── Data for review ──

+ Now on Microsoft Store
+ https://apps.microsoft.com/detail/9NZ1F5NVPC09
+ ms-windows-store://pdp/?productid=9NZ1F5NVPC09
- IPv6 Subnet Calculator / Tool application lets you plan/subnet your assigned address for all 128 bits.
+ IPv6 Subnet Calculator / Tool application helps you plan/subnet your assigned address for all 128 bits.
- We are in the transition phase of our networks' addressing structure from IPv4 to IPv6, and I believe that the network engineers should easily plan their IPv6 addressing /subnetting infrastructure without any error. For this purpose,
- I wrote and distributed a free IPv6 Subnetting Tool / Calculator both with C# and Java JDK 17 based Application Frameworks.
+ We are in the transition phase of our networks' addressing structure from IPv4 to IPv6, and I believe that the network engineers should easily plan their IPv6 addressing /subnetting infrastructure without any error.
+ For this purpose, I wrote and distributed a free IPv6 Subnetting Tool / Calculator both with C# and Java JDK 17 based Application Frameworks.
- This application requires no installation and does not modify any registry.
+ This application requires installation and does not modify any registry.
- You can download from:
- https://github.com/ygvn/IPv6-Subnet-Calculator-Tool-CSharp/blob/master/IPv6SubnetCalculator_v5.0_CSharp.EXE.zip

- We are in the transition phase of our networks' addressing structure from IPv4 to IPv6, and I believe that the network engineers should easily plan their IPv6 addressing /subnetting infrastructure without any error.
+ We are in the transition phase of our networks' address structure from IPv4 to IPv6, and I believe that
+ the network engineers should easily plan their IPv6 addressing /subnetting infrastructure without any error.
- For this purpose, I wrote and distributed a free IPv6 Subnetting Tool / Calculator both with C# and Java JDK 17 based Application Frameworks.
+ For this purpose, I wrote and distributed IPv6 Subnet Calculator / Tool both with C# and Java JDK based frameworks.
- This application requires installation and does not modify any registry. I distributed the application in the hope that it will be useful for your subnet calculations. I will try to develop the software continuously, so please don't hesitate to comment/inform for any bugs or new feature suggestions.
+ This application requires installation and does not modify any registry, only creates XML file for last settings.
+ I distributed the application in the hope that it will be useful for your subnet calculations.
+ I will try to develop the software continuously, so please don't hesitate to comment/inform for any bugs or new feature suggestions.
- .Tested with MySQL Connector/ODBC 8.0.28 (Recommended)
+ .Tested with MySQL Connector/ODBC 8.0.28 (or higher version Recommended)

───

*Brief:*
Nothing but a number should be given: the count of lines above in which the word "bits" occurs.

*Response:*
2